Required work → Only the lines below starting at the one that contains "- Systems and" and ending at the one that contains "1700/2582 loss: 0.549062" are to be reproduced, exactly and with both ends kept.
[[ Records for processing open ]]
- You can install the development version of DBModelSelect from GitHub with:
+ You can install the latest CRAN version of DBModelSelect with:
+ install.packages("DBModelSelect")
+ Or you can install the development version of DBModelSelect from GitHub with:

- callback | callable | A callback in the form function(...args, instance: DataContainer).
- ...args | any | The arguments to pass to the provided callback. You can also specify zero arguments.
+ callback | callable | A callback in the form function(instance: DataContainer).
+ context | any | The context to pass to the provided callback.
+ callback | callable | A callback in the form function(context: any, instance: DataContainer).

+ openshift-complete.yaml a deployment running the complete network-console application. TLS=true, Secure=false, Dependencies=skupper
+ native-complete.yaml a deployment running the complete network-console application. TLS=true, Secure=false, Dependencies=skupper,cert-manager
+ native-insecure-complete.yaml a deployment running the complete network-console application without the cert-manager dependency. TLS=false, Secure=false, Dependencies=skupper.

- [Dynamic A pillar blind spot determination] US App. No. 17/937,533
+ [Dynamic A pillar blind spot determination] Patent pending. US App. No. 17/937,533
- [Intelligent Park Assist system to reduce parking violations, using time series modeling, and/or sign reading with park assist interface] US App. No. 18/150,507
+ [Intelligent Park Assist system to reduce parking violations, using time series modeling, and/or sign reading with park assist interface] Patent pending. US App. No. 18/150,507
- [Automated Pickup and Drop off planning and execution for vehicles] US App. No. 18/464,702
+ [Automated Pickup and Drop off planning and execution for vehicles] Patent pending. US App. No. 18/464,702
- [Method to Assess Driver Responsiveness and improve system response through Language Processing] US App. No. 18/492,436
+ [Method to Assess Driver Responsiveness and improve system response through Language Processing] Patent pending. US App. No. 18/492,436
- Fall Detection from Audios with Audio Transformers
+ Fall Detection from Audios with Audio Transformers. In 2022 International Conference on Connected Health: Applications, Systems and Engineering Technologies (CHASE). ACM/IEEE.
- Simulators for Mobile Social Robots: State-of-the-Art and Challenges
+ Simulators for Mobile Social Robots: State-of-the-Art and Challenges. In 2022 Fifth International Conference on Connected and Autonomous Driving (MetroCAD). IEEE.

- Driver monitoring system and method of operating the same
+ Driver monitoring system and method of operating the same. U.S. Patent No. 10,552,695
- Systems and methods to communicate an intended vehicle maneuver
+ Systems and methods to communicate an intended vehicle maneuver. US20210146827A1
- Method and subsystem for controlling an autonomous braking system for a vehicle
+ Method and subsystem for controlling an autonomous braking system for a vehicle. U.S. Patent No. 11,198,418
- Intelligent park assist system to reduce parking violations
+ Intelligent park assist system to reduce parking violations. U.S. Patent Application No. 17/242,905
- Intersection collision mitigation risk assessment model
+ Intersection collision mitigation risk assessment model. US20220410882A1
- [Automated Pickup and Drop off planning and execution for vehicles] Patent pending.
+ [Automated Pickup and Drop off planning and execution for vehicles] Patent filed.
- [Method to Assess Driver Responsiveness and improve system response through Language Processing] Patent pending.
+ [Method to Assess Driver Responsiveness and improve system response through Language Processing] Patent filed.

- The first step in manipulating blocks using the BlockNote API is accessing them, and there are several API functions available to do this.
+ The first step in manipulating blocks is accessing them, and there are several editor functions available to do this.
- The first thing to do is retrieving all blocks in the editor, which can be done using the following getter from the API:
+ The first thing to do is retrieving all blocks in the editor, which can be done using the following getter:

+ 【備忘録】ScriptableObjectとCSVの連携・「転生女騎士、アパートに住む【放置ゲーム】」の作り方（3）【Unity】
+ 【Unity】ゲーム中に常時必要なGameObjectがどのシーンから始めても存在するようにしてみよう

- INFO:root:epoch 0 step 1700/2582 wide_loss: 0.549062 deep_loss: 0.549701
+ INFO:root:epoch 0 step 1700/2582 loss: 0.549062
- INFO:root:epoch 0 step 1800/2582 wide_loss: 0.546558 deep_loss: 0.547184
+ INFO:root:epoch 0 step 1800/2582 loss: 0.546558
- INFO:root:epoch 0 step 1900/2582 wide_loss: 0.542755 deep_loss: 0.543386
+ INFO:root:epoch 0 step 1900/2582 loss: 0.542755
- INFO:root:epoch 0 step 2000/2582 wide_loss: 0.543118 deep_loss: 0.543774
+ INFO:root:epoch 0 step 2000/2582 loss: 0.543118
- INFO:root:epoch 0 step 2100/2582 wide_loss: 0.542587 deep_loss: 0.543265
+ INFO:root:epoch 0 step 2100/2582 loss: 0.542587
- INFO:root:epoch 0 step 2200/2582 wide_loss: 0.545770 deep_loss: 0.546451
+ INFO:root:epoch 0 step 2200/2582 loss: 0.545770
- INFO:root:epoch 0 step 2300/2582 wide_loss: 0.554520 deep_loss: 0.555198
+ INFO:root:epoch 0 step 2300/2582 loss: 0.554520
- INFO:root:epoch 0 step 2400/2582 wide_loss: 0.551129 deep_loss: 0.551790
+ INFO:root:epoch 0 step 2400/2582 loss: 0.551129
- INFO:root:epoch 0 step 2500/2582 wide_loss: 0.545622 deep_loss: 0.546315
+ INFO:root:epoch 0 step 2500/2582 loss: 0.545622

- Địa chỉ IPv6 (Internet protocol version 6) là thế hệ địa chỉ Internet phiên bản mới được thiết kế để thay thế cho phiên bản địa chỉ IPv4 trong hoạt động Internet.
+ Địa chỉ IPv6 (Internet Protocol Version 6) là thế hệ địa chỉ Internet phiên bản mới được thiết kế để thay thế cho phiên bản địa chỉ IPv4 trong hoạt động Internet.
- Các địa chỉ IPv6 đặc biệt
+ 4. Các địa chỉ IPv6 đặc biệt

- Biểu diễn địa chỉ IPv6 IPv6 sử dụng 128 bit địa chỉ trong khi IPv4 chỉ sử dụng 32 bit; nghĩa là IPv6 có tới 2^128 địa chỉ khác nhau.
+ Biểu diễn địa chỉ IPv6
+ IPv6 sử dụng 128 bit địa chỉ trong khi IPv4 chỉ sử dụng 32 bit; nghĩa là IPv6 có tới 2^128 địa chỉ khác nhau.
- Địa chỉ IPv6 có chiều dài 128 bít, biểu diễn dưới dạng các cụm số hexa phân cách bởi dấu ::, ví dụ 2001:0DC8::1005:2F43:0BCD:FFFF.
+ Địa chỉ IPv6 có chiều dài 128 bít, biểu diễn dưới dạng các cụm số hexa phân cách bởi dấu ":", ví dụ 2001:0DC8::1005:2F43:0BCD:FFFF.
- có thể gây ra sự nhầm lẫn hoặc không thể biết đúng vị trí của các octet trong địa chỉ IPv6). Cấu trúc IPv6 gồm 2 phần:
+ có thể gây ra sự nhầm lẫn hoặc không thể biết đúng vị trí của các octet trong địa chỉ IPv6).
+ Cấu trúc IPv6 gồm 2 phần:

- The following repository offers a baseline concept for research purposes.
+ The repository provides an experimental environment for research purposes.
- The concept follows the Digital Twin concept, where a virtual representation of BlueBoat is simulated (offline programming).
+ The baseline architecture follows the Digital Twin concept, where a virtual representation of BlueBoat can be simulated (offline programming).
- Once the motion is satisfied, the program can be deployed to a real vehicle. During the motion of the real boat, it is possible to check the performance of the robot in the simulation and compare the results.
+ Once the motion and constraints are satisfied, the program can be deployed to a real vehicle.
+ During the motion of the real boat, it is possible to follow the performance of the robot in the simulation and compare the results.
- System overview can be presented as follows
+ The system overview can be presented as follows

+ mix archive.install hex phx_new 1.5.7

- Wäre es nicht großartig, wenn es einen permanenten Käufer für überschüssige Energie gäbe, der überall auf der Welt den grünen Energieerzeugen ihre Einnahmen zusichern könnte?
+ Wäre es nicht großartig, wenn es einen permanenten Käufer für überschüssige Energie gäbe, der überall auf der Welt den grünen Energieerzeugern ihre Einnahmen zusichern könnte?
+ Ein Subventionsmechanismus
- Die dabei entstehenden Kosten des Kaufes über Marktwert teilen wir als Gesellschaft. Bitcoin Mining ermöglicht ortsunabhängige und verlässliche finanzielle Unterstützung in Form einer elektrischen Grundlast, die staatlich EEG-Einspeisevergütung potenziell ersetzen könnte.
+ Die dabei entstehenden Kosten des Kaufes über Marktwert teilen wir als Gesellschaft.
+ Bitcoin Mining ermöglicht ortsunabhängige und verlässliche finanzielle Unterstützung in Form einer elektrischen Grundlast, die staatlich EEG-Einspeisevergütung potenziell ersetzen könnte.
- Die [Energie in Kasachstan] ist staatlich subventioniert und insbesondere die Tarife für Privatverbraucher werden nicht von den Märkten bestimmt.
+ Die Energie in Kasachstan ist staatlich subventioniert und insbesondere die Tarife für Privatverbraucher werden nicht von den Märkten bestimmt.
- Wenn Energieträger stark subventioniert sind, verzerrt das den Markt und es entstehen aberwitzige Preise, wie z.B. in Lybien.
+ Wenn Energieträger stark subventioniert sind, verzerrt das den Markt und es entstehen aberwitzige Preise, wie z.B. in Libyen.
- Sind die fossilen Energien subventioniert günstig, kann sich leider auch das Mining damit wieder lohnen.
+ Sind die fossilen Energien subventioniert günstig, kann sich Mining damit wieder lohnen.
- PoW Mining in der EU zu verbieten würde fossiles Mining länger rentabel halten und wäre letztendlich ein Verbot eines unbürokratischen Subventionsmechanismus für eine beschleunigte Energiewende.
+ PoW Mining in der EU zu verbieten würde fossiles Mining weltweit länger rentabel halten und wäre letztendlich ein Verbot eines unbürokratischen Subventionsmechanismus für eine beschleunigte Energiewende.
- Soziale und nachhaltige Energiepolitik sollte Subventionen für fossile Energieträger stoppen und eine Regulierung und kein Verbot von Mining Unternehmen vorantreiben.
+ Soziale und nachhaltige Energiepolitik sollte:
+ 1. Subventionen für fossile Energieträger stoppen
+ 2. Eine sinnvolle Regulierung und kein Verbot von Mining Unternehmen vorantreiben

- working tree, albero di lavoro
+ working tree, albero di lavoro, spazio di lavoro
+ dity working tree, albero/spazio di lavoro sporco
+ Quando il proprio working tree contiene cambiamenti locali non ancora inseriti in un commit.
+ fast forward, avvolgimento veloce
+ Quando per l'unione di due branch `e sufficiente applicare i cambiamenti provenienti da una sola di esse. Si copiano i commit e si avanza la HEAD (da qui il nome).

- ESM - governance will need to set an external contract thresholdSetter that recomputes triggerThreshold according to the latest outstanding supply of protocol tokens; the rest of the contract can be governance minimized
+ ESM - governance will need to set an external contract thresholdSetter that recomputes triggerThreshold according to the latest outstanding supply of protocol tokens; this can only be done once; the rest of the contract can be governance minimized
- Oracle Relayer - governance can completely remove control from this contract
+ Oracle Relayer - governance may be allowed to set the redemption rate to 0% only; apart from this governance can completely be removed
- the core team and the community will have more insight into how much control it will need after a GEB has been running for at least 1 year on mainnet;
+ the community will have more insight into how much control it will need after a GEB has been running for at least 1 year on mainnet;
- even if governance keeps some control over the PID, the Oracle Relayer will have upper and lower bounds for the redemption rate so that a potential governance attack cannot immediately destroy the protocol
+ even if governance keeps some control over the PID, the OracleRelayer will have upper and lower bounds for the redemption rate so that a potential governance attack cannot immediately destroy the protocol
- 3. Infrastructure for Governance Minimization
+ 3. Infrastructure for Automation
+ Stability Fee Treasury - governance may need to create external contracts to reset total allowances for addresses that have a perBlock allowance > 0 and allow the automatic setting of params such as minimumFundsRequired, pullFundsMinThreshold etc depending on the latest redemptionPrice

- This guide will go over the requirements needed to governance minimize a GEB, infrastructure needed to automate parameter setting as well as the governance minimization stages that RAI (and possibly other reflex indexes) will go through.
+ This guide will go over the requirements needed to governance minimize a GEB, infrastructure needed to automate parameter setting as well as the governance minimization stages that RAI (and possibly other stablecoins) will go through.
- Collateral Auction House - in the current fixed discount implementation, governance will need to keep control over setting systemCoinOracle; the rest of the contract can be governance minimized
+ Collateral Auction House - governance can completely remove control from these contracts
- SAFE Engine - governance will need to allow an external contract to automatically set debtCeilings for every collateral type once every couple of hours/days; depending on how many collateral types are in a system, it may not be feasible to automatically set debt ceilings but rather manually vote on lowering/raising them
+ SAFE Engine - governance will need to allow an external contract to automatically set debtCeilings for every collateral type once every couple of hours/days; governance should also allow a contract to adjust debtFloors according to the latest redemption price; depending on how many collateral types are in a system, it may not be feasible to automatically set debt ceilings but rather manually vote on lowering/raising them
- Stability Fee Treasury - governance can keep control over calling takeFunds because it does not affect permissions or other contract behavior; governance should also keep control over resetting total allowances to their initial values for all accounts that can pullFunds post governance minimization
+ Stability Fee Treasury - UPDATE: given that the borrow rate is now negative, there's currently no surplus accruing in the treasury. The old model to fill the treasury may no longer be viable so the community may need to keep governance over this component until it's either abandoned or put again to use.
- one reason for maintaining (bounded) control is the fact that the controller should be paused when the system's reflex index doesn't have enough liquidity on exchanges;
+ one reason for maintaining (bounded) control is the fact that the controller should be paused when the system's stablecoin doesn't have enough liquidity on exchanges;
[[ Records for processing closed ]]
Answer for the task →
- Systems and methods to communicate an intended vehicle maneuver
+ Systems and methods to communicate an intended vehicle maneuver. US20210146827A1
- Method and subsystem for controlling an autonomous braking system for a vehicle
+ Method and subsystem for controlling an autonomous braking system for a vehicle. U.S. Patent No. 11,198,418
- Intelligent park assist system to reduce parking violations
+ Intelligent park assist system to reduce parking violations. U.S. Patent Application No. 17/242,905
- Intersection collision mitigation risk assessment model
+ Intersection collision mitigation risk assessment model. US20220410882A1
- [Automated Pickup and Drop off planning and execution for vehicles] Patent pending.
+ [Automated Pickup and Drop off planning and execution for vehicles] Patent filed.
- [Method to Assess Driver Responsiveness and improve system response through Language Processing] Patent pending.
+ [Method to Assess Driver Responsiveness and improve system response through Language Processing] Patent filed.

- The first step in manipulating blocks using the BlockNote API is accessing them, and there are several API functions available to do this.
+ The first step in manipulating blocks is accessing them, and there are several editor functions available to do this.
- The first thing to do is retrieving all blocks in the editor, which can be done using the following getter from the API:
+ The first thing to do is retrieving all blocks in the editor, which can be done using the following getter:

+ 【備忘録】ScriptableObjectとCSVの連携・「転生女騎士、アパートに住む【放置ゲーム】」の作り方（3）【Unity】
+ 【Unity】ゲーム中に常時必要なGameObjectがどのシーンから始めても存在するようにしてみよう

- INFO:root:epoch 0 step 1700/2582 wide_loss: 0.549062 deep_loss: 0.549701
+ INFO:root:epoch 0 step 1700/2582 loss: 0.549062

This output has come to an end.